Requirement
Filter the entries, keeping every line with the word "Hajduk".

Stored entries

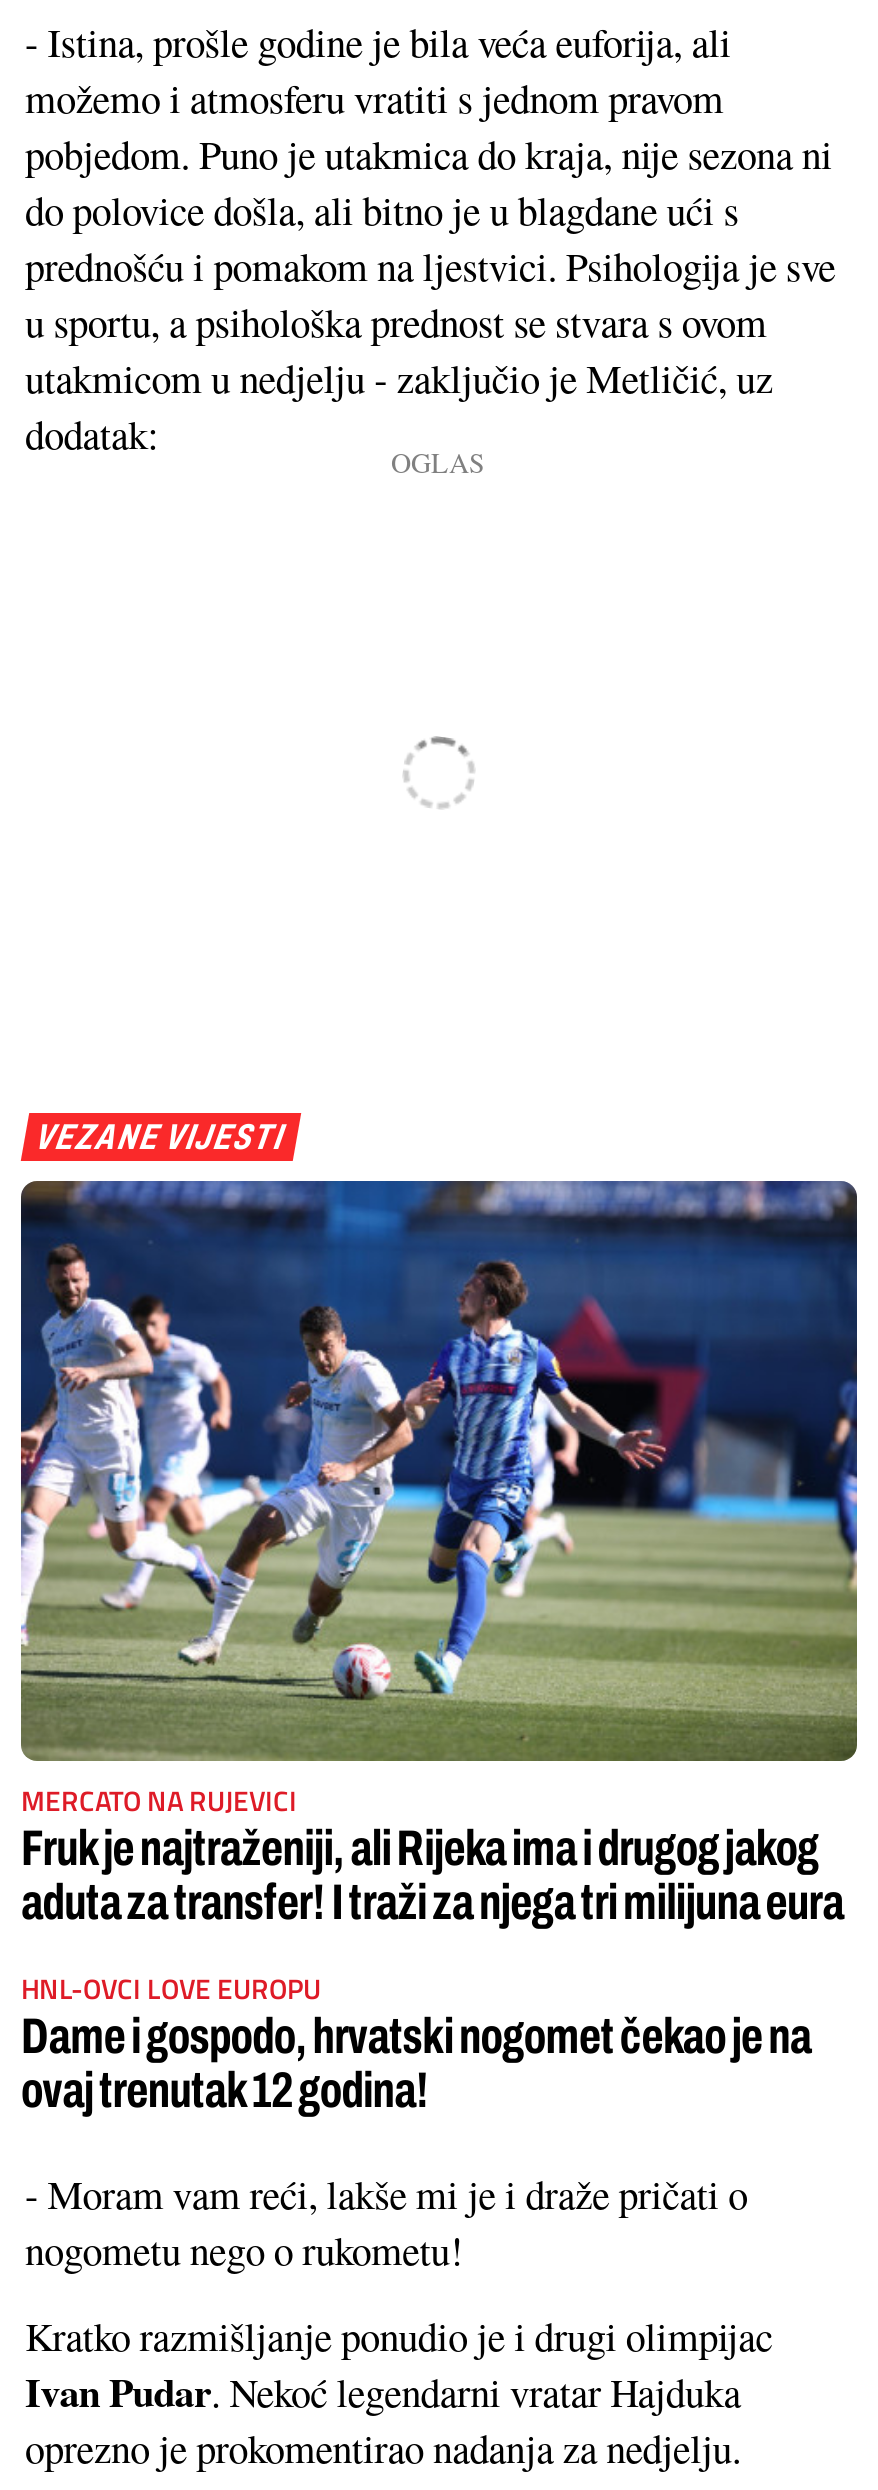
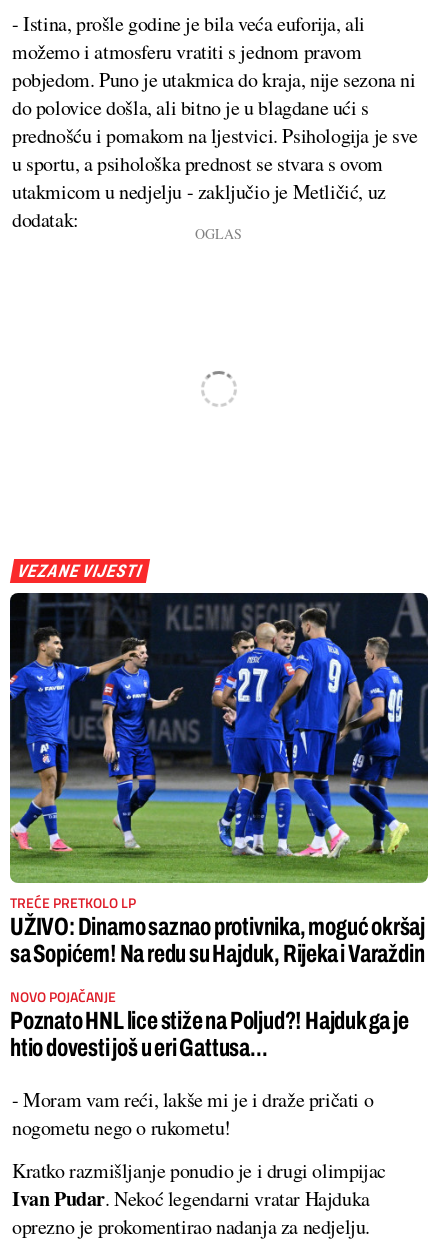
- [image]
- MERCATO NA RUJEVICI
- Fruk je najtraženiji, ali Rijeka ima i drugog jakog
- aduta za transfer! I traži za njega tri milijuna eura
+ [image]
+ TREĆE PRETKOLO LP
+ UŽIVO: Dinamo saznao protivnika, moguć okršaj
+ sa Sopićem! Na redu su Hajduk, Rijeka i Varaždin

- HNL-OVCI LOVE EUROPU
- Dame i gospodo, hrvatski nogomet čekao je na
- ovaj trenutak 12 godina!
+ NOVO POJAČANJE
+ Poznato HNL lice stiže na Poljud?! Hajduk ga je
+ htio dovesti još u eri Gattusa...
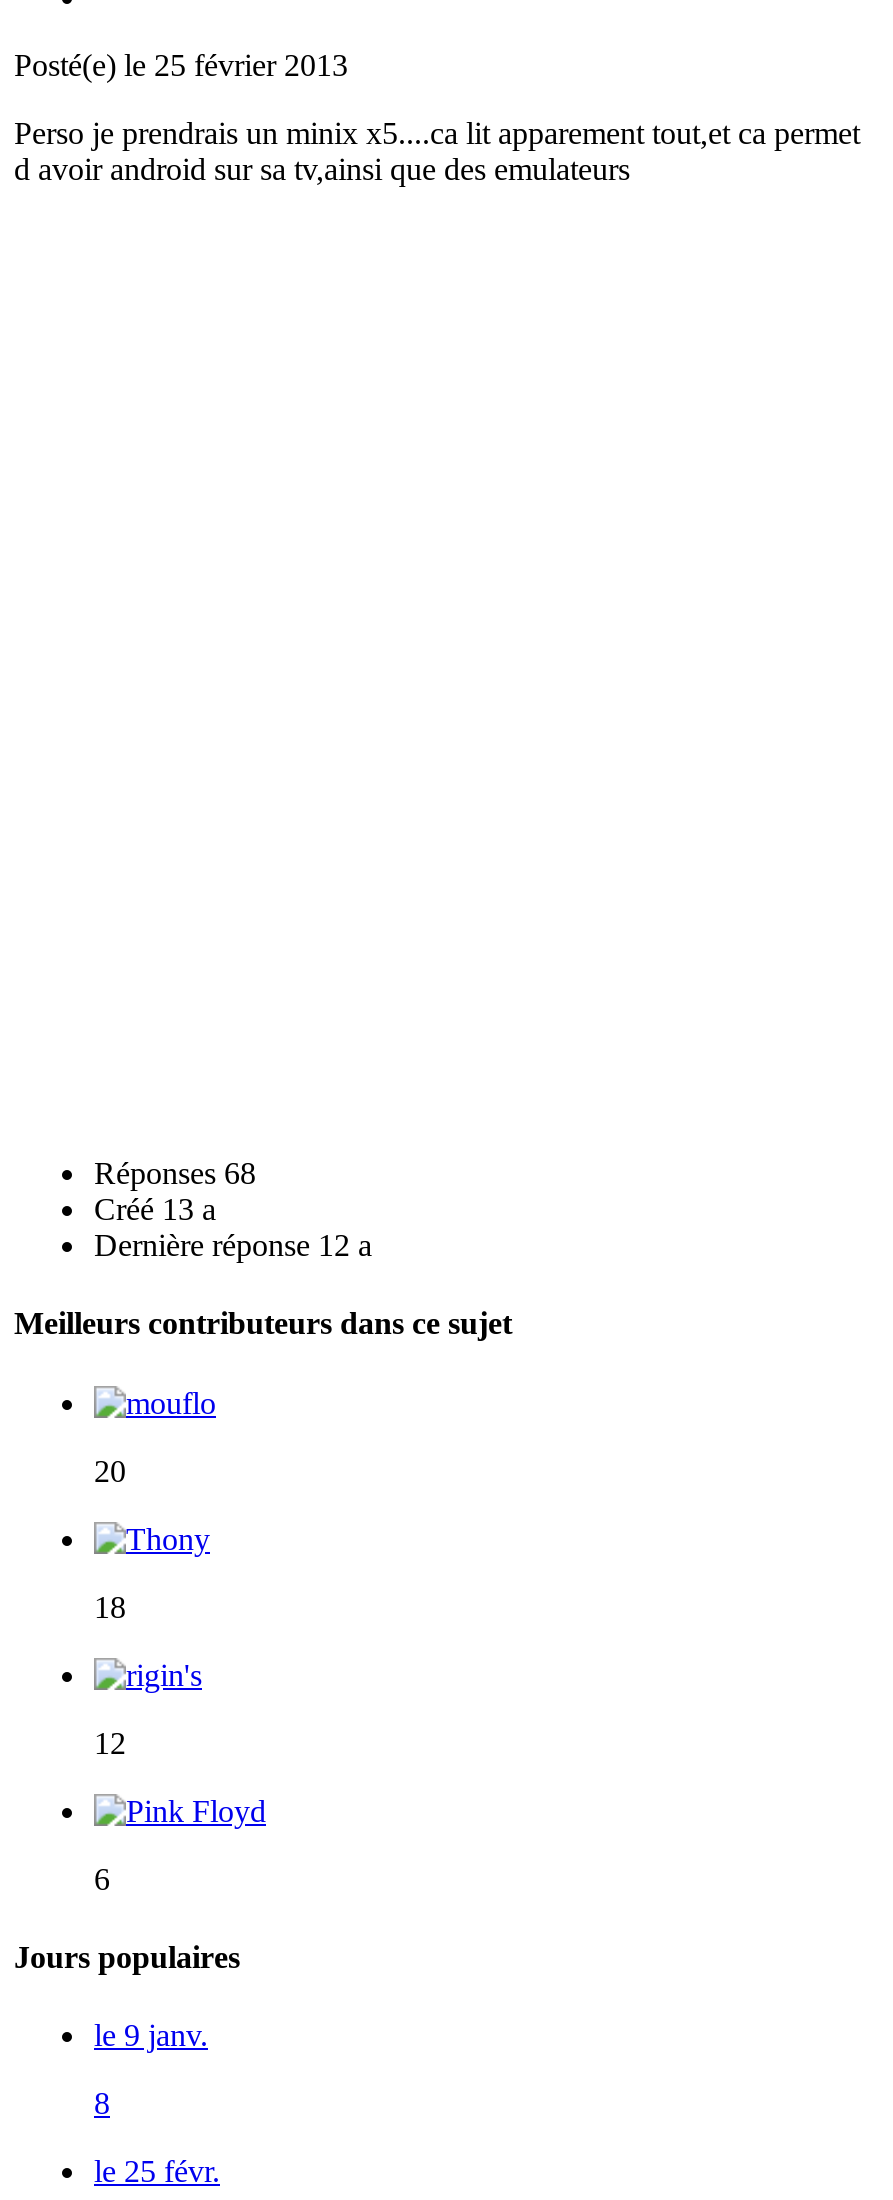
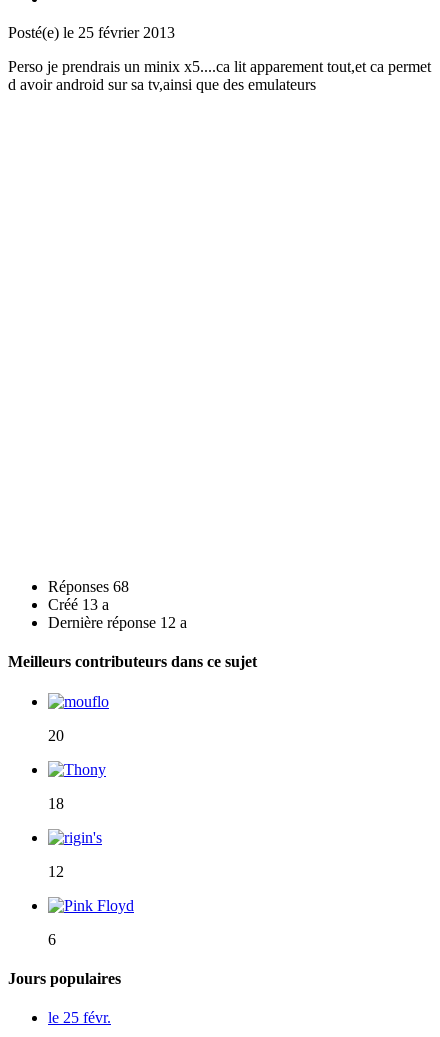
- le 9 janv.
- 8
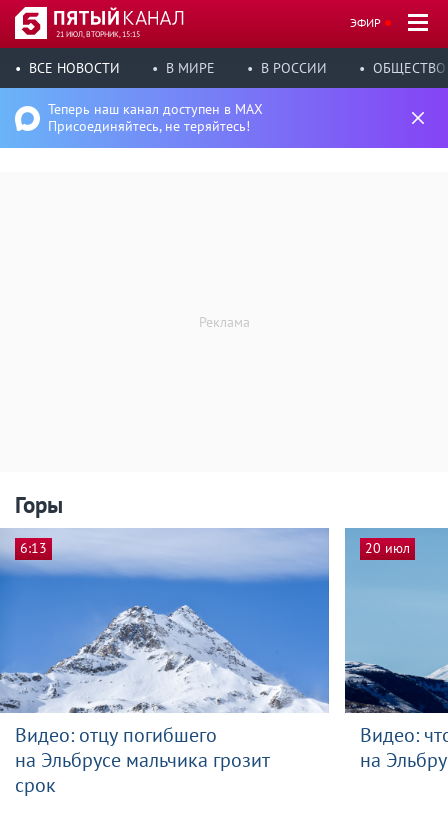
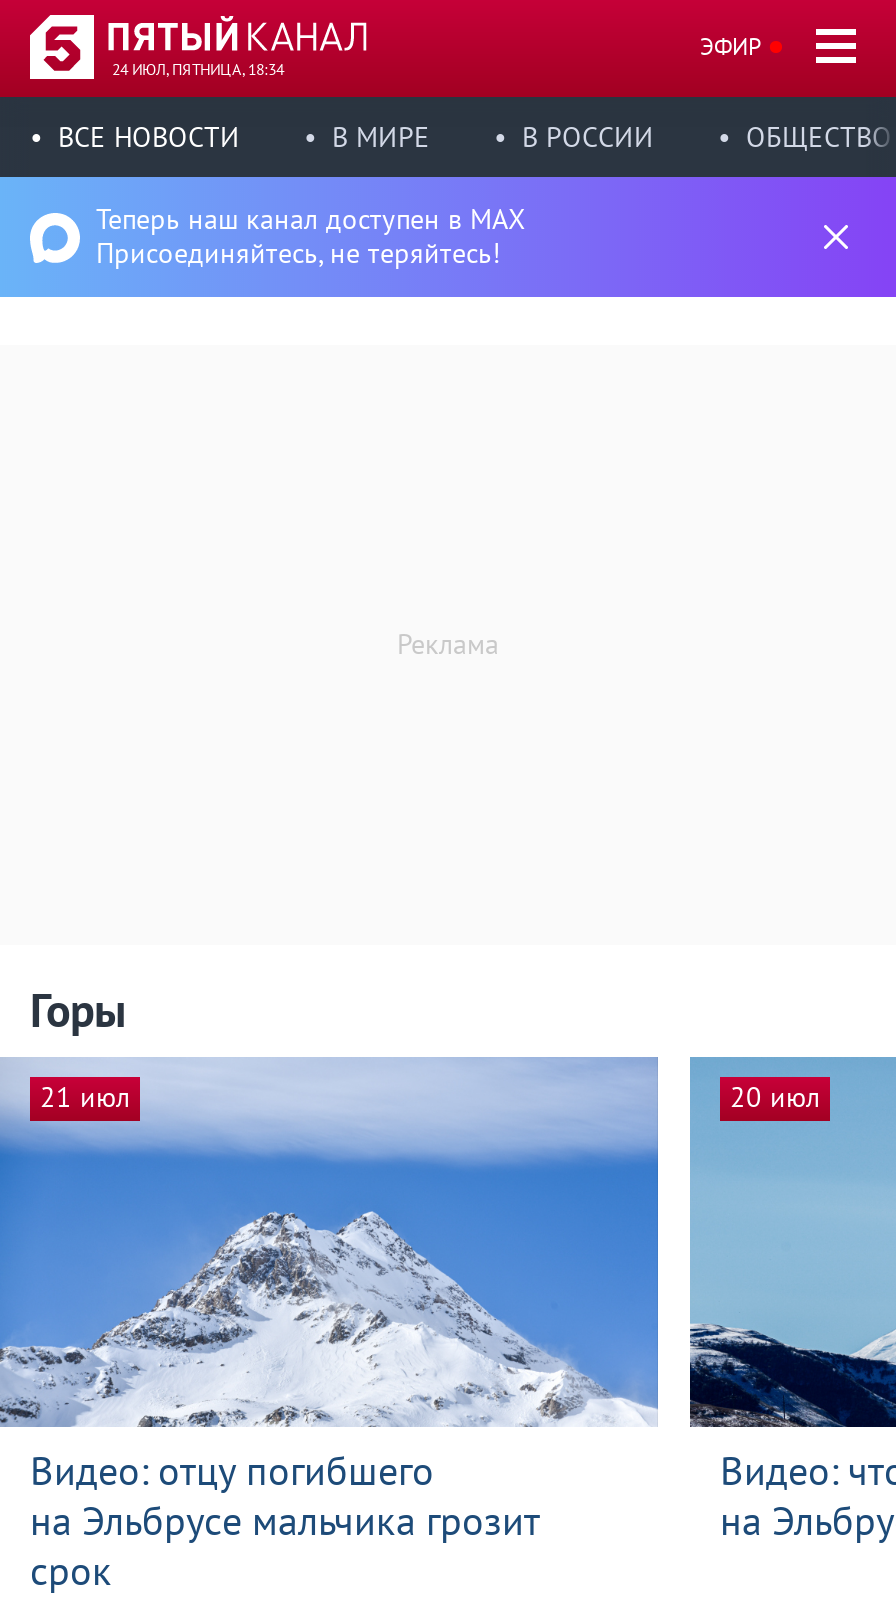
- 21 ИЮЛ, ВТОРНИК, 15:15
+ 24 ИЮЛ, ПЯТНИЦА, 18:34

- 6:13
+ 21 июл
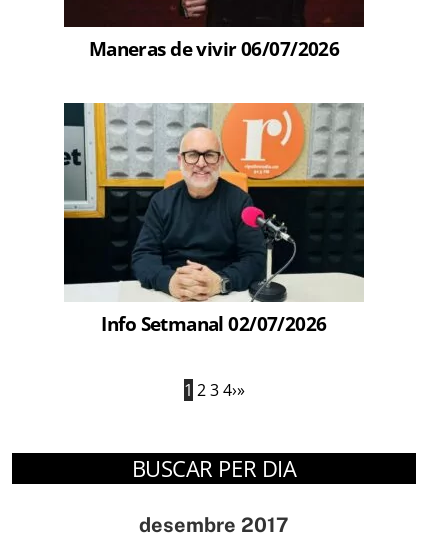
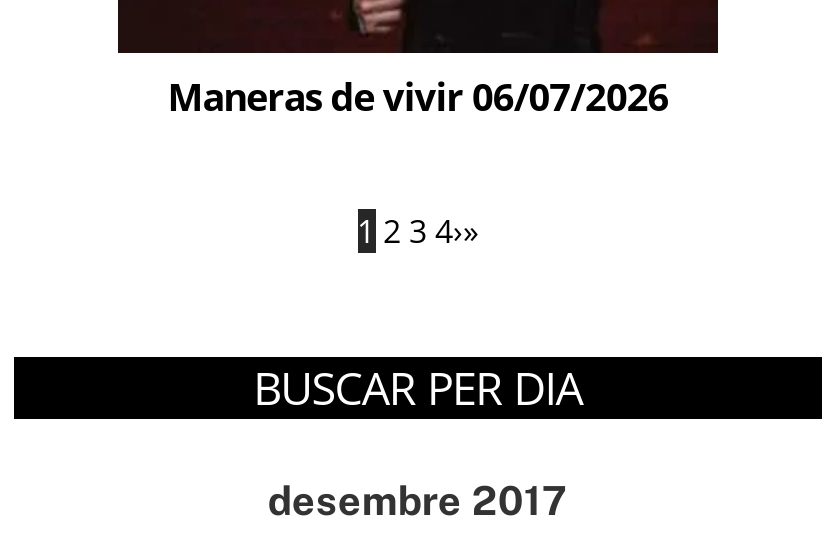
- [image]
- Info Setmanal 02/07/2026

Answer to the exercise
+ sa Sopićem! Na redu su Hajduk, Rijeka i Varaždin
+ Poznato HNL lice stiže na Poljud?! Hajduk ga je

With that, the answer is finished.